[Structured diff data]
════════════════

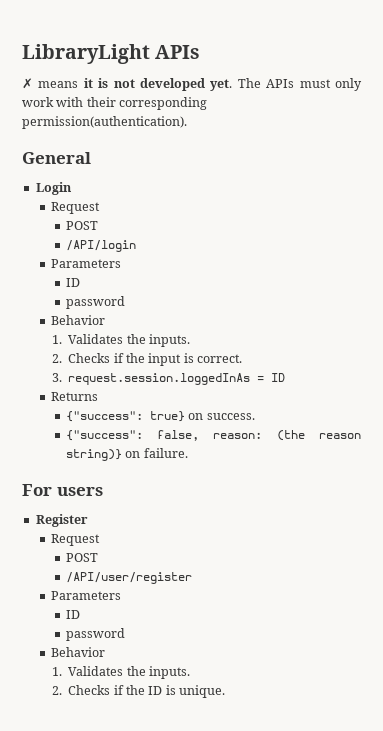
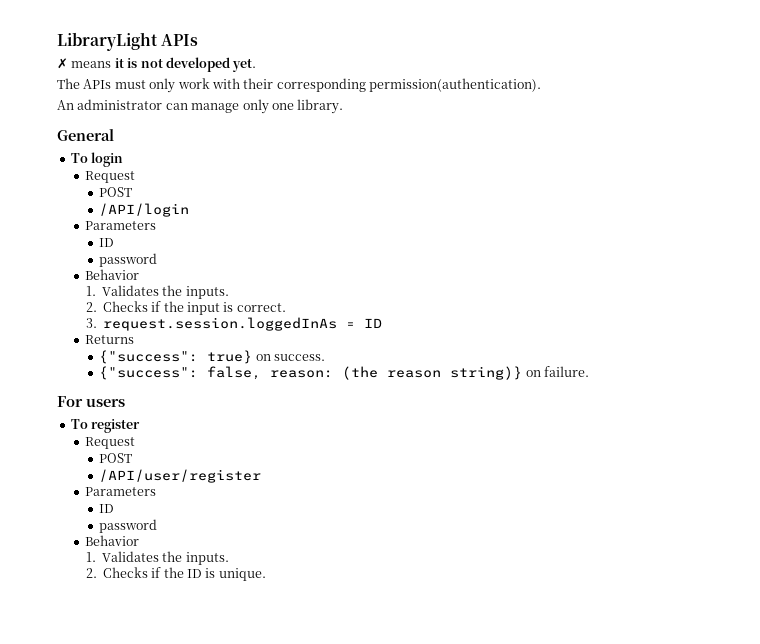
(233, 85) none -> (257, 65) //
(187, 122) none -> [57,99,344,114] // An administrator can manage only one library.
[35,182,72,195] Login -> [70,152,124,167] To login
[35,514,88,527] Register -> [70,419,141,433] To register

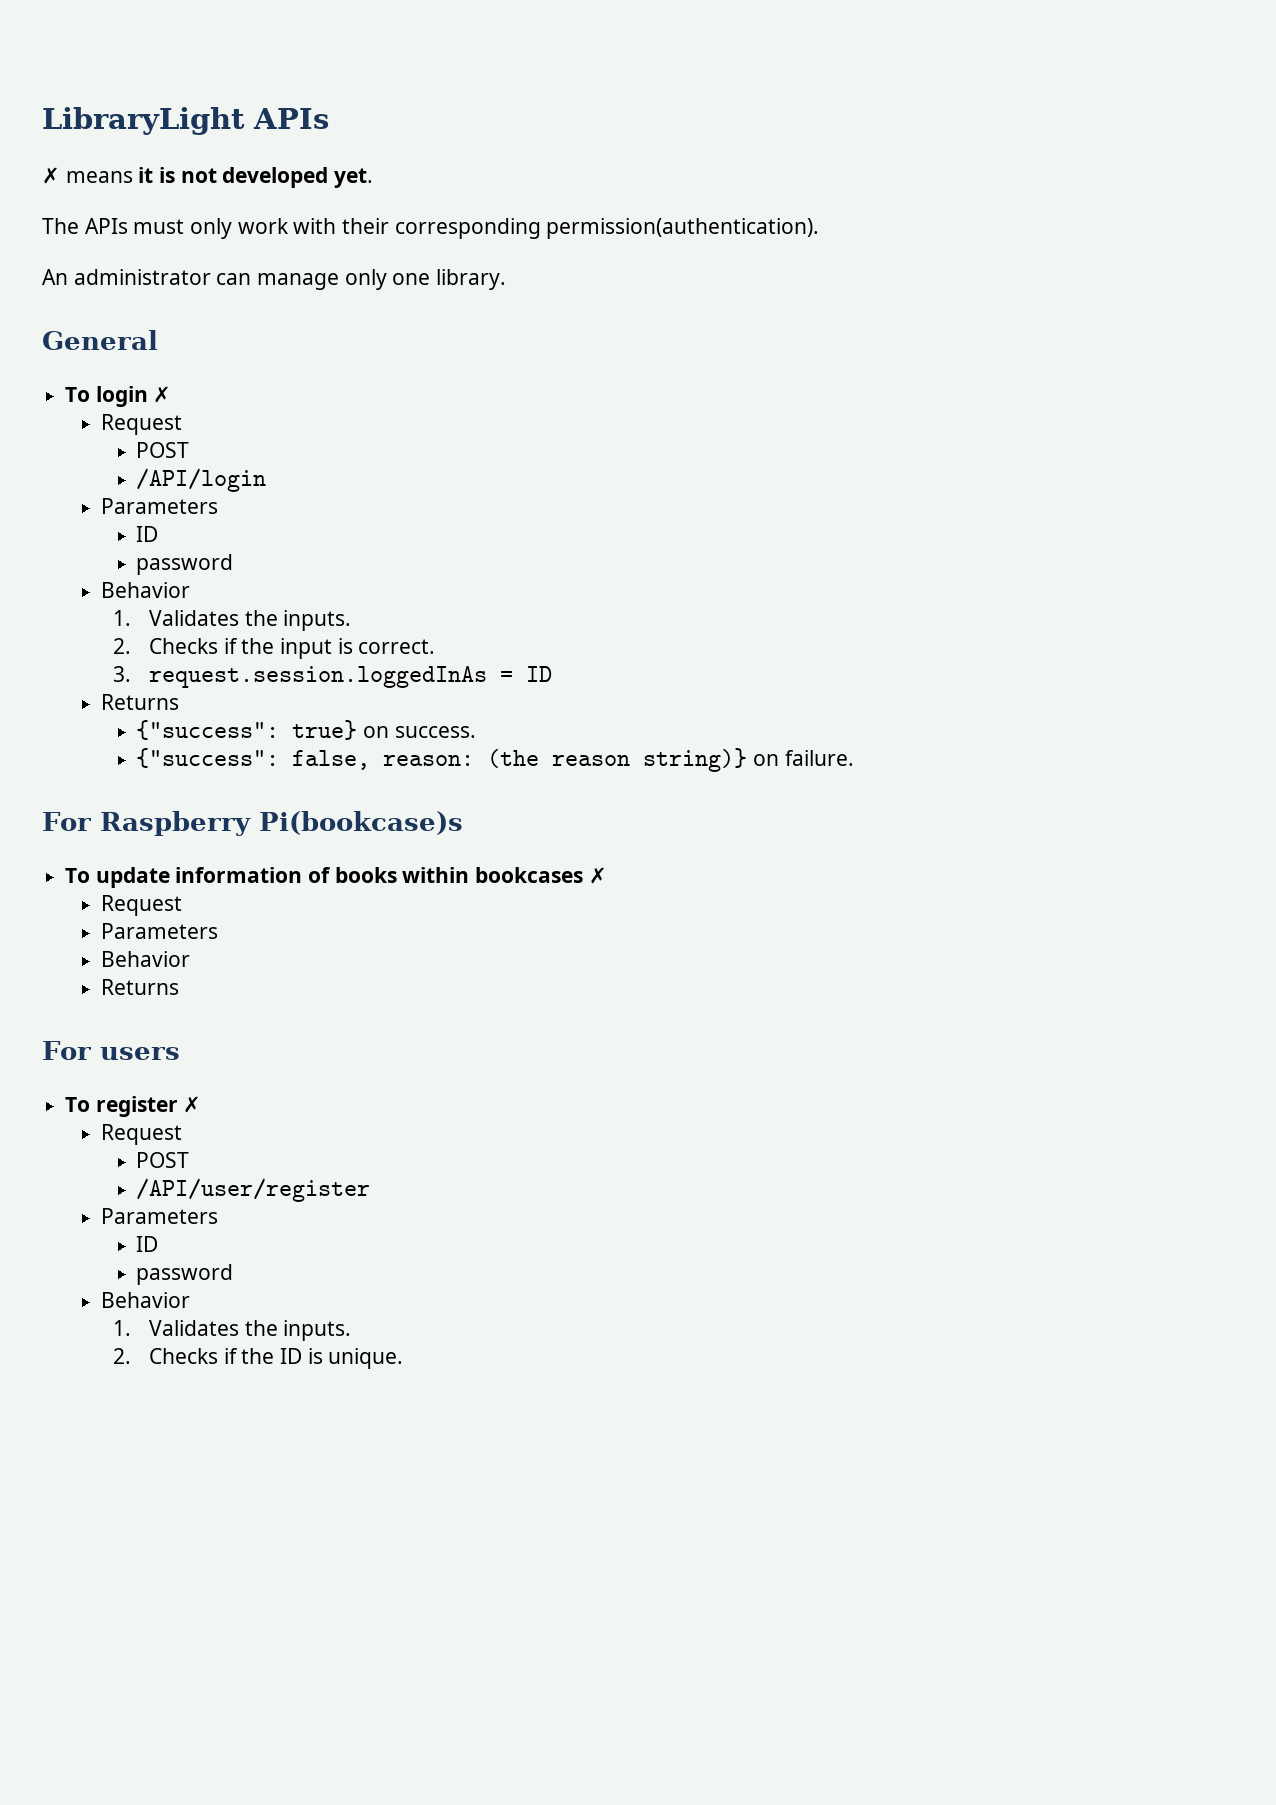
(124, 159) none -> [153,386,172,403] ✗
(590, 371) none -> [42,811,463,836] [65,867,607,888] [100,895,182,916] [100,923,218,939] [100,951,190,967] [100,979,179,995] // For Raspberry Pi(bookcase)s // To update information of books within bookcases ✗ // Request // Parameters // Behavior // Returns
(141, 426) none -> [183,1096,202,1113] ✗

════════════════

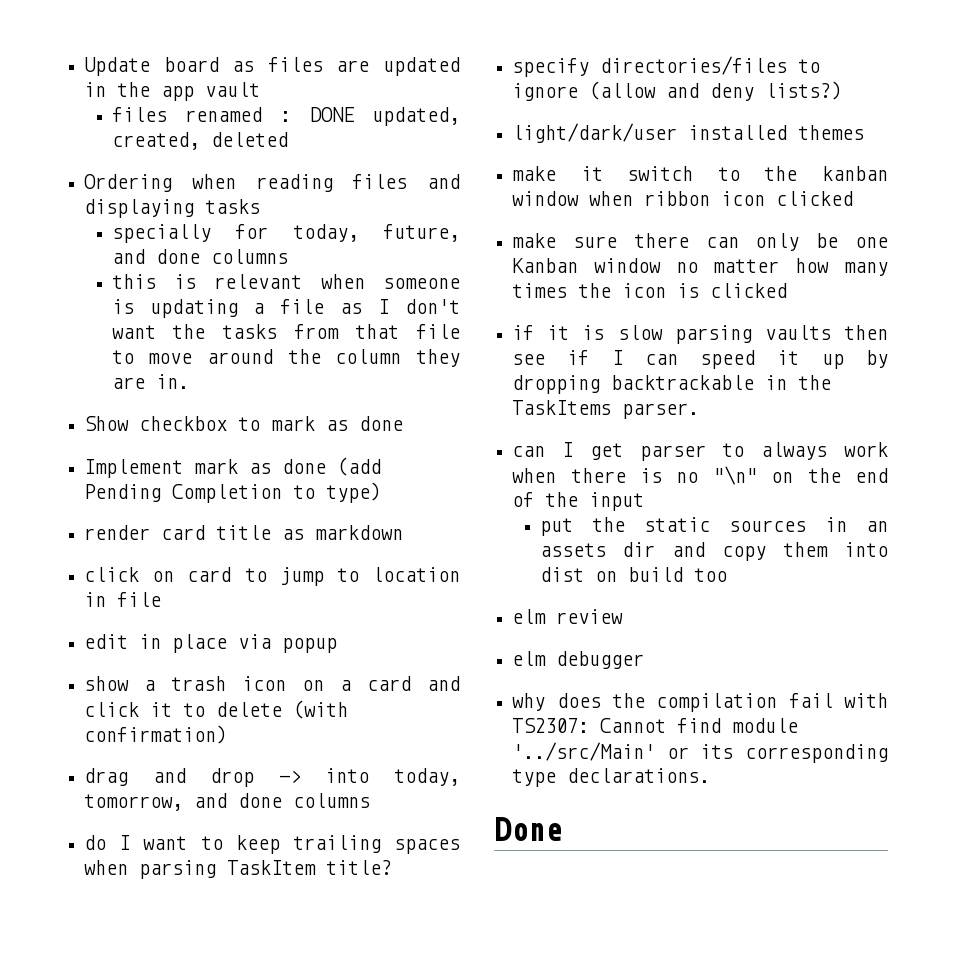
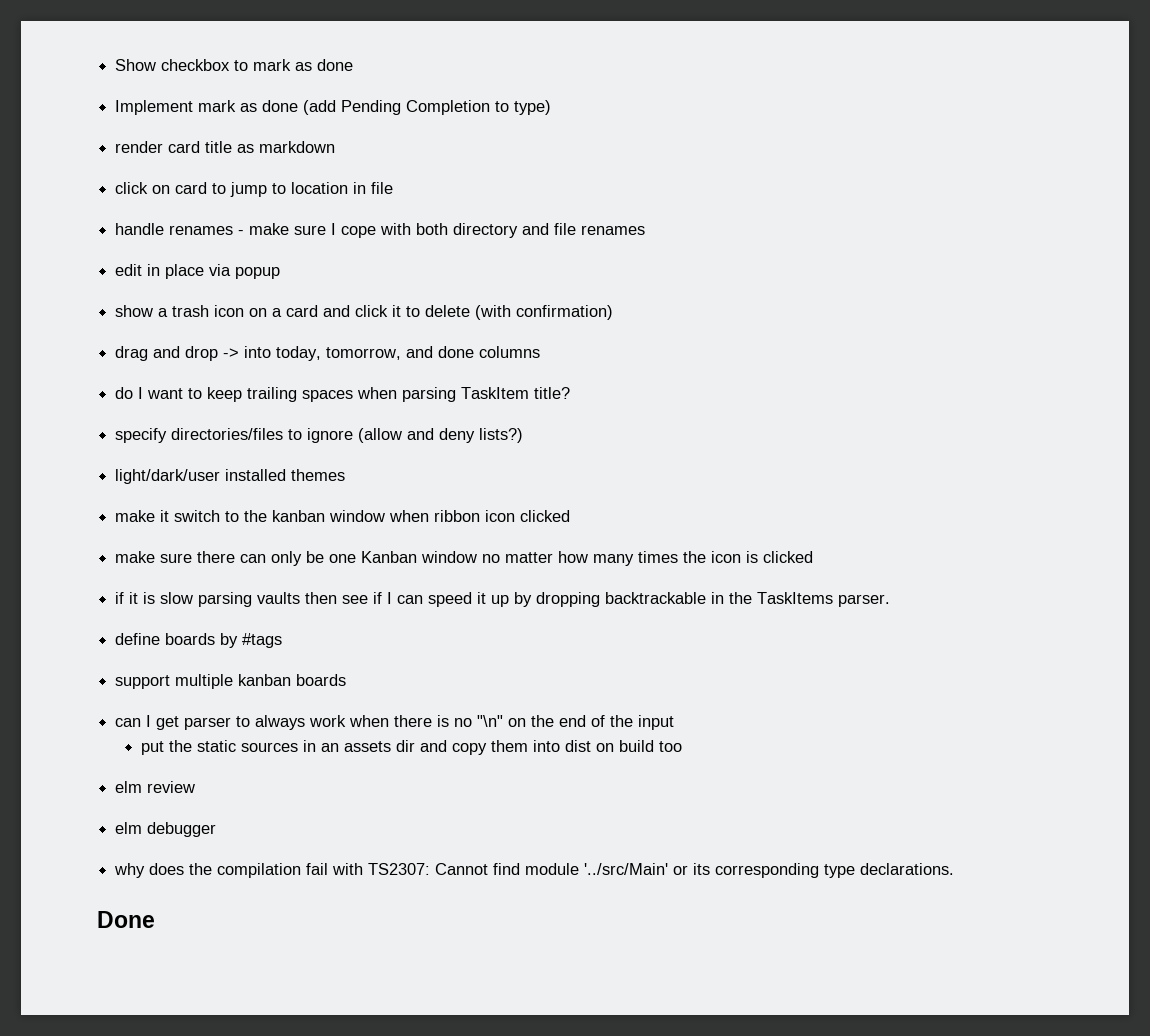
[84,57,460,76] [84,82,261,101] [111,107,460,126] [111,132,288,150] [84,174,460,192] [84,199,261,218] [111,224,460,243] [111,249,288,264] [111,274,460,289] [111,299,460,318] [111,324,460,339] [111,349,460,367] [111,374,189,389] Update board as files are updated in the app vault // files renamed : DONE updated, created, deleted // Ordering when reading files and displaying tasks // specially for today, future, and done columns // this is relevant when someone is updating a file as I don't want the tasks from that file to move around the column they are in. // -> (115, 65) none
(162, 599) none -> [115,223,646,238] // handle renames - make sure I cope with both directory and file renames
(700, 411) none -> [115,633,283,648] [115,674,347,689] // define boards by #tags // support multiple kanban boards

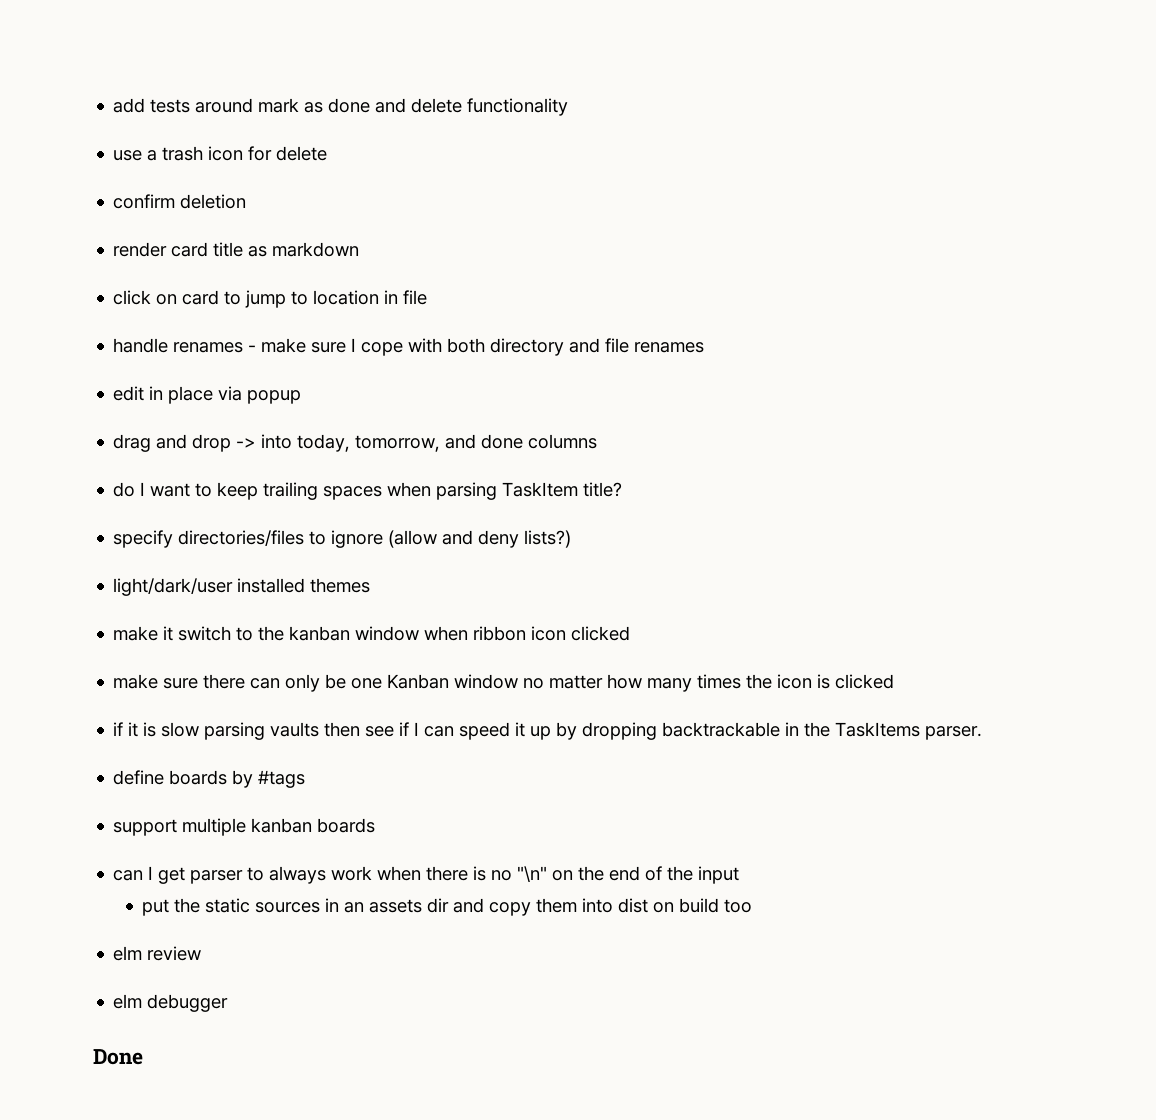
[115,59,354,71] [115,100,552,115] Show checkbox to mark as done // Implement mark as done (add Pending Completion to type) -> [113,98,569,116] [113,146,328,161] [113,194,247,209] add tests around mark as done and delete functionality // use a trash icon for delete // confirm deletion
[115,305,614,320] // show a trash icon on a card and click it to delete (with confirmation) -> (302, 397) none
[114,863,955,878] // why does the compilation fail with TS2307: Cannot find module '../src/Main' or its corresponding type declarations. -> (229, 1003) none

════════════════

■ **PROBLEM STATEMENT**
Above are some records. Output exactly the lines from the one that contains "(233, 85) none -> (257, 65) //" to the one that contains "(141, 426) none -> [183,1096,202,1113] ✗", keeping both, and omit the pictures.

■ **EXERCISE RESULT**
(233, 85) none -> (257, 65) //
(187, 122) none -> [57,99,344,114] // An administrator can manage only one library.
[35,182,72,195] Login -> [70,152,124,167] To login
[35,514,88,527] Register -> [70,419,141,433] To register

(124, 159) none -> [153,386,172,403] ✗
(590, 371) none -> [42,811,463,836] [65,867,607,888] [100,895,182,916] [100,923,218,939] [100,951,190,967] [100,979,179,995] // For Raspberry Pi(bookcase)s // To update information of books within bookcases ✗ // Request // Parameters // Behavior // Returns
(141, 426) none -> [183,1096,202,1113] ✗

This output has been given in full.